Review

Room

Jack (Jacob Tremblay) is a boy who has never ventured beyond the walls of a backyard storage shed in the psychological thriller Room.
Jack (Jacob Tremblay) is a boy who has never ventured beyond the walls of a backyard storage shed in the psychological thriller Room.

Once upon a time, a boy called Jack was born into a circumscribed world, where everything was its own Aristotelian idea. He lived in a kind of cave -- Room -- where outside reality is filtered through a television. His mother -- "Ma," the only woman in the world -- made sure he knew these images were "not real." All that is real was what he could see and touch: Chair, Window, Table, Bed.

And Old Nick, who comes in the night, an emissary from the nonreality that lay beyond Door.

Room

91 Cast: Brie Larson, Jacob Tremblay, Sean Bridgers, Joan Allen, William H. Macy, Wendy Crewson

Director: Lenny Abrahamson

Rating: R, for language

Running time: 118 minutes

This is the premise of Room, one of this year's most talked-up movies.

What we in the theater know, what Jack does not, is that he and Ma are prisoners, that they are being held by Old Nick in a fortified shed in the backyard of his house in a working-class neighborhood in Akron, Ohio. Old Nick (Sean Bridgers) is a kidnapper and a rapist, an echo of real life villains Josef Fritzl and Ariel Castro. He has installed himself as the god of the 10-by-10 world Ma (Brie Larson) and Jack (Jacob Tremblay) inhabit, he bestows favors -- a package of underwear makes a "Sunday treat" -- when they are properly obedient. He punishes them when they are "bad" by turning off their heat. That he is Jack's father is understood.

Ma has lived in Room for seven years, and on Jack's fifth birthday, she imparts the knowledge. There is a world beyond Room, that looks like the world on TV. The world he knew as unreal. She thinks he is old enough to know. But he cannot believe her, not at first. It takes time for him to understand what she is saying -- to imagine that the universe does not stop at Wall requires all the faith he can muster. It requires courage.

Ma tells Jack the plan and makes him practice.

This is the first hour or so of Room, a remarkably tense thriller directed by Lenny Abrahamson, which was based on the novel by Emma Donoghue, who wrote the screenplay. In the second half of the film, the action occurs in the real world, and we meet the family Ma was snatched away from, and issues of reintegration are explored. The subtler, more complicated attentions of a wide world are substituted for the absolute evil of Old Nick.

Most fairy tales are, at their base, horror stories. Riffle through any edition of tales by the Brothers Grimm or the unsentimental Charles Perrault. You'll see the darkness. Even in the Disneyfied versions, macabre details sometimes bleed through -- as when an evil queen insists the huntsman return to her with Snow White's heart in a jewel box.

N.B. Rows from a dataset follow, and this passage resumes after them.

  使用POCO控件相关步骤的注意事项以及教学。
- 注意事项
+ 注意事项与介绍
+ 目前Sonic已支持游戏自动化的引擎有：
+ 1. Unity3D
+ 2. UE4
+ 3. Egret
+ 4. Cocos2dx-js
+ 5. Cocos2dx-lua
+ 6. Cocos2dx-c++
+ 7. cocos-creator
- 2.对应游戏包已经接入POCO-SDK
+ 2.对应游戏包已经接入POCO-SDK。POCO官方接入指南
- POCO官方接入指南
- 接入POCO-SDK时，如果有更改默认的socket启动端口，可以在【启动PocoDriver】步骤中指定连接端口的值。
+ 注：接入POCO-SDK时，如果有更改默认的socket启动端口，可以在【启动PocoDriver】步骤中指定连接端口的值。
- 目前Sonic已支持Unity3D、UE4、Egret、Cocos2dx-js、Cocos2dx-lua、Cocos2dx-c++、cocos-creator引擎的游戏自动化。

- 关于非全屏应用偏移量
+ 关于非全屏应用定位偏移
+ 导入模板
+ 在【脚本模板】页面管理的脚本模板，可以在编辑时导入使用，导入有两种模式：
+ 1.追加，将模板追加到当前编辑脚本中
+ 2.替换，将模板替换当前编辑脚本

Room is a kind of fairy tale, woven out of tabloid headlines. It is a little like The Truman Show, stripped of its sci-fi. Because the film is set in Ohio, near Cleveland, we might assume that Donoghue, a Canadian-Irish writer, might have been riffing on the Castro case. But her novel was published before the three women Castro had abducted escaped. It must have been harrowing for her to realize that her darkest imaginings were within the ken of her kind.

Abrahamson is an Irish director, well-regarded in his home country, whose last film was Frank, a story about a mad genius that started out whimsical and ended up honest and sober. In a way, Room follows this pattern, for while we immediately grasp the horror inherent in Ma and Jack's world, Jack is innocent, free to believe that things are as they should be. There is trauma and harm beyond the walls; there is a risk to being born.

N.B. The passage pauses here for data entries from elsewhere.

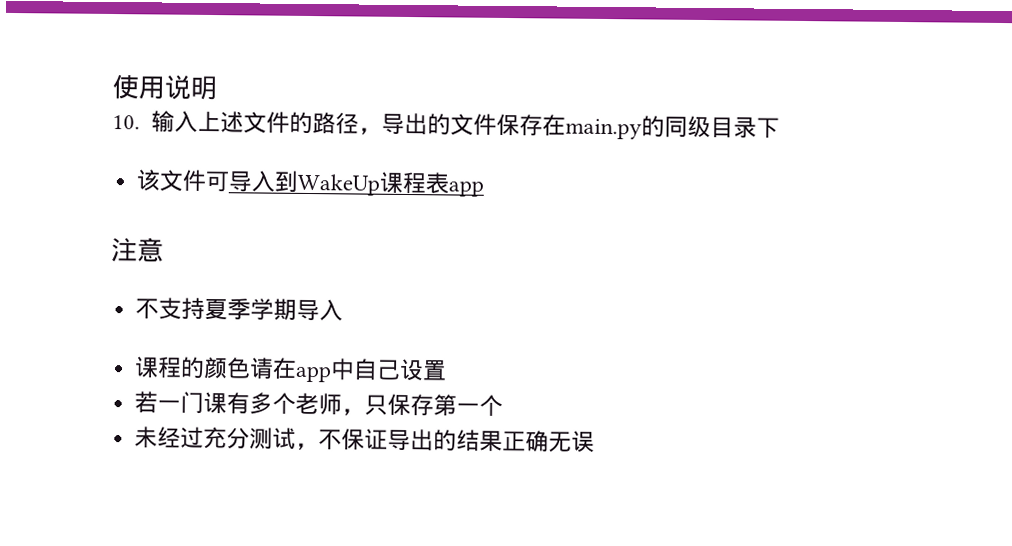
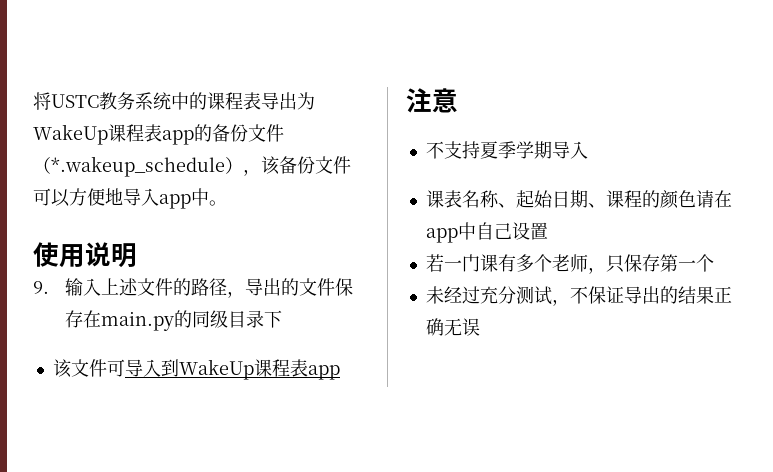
+ 将USTC教务系统中的课程表导出为WakeUp课程表app的备份文件（*.wakeup_schedule），该备份文件可以方便地导入app中。
- 10.输入上述文件的路径，导出的文件保存在main.py的同级目录下
+ 9.输入上述文件的路径，导出的文件保存在main.py的同级目录下
- 课程的颜色请在app中自己设置
+ 课表名称、起始日期、课程的颜色请在app中自己设置

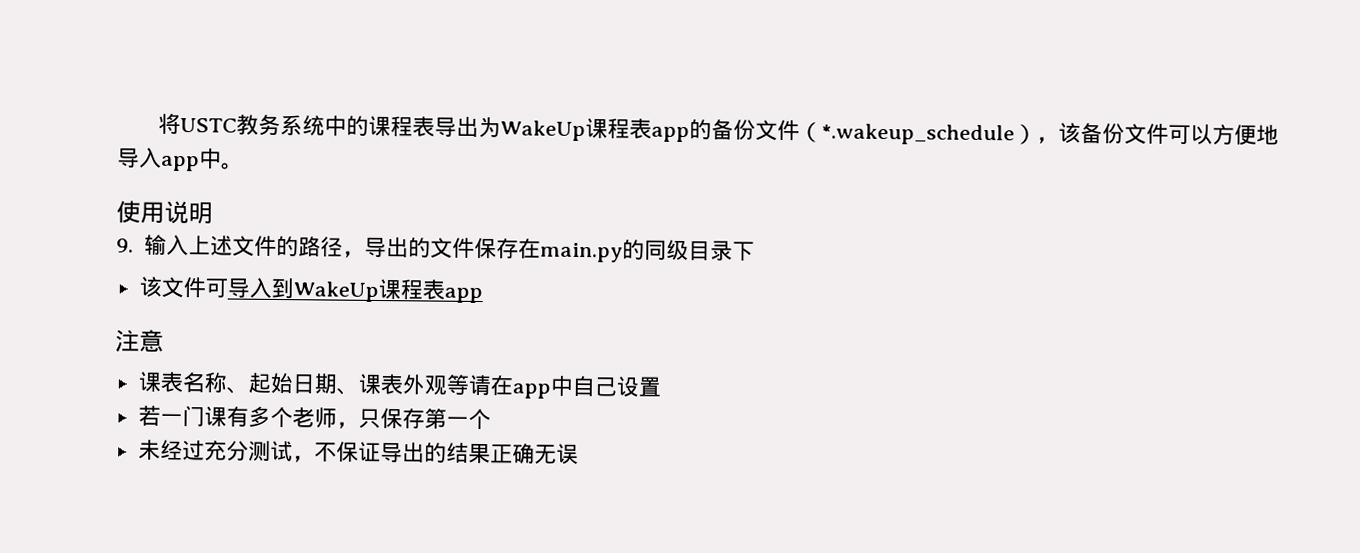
- 不支持夏季学期导入
- 课表名称、起始日期、课程的颜色请在app中自己设置
+ 课表名称、起始日期、课表外观等请在app中自己设置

This movie is a wonder in several ways. The casting is sharp and the performances of such a caliber that awards talk is unavoidable. Larson and Tremblay are making lists, and Joan Allen and William H. Macy are reliable. Someone should say something about Bridgers, who is able to communicate the sadness and disappointment inherent in a monster.

The cinematographer, Danny Cohen, is able to make the Room world close and thrilling, rich with plain beauty. (And the outside is green and busy and once we get out of Old Nick's neighborhood which, it must be said, looks a lot more like suburban Toronto than rusty old Ohio.)

Some people might not like the things this movie makes you feel. It picks at tightly knotted connections, those between mother and child, between jailer and detainee. There is a moment when Macy refuses to look at his freshly discovered grandson that is heartbreaking and honest -- that reveals the ugliness of which we're all capable. This is a movie that might make you clench your fists. This is a movie that might make you feel bad. Consider this your trigger warning.

But it is optimistic, too, and maybe that's a kind of flaw as well. Because what doesn't kill us often makes us weaker and more frail, and less able to trust those who want the best for us. We only wish trouble would hone our wits -- more often the damage we sustain does us in.

Still, we are left with the idea that Jack will be all right. That he will grow up and be more like Ma than Old Nick, that he will someday tell his grandchildren a story about the place where he comes from. "Happily ever after" is such a pretty lie.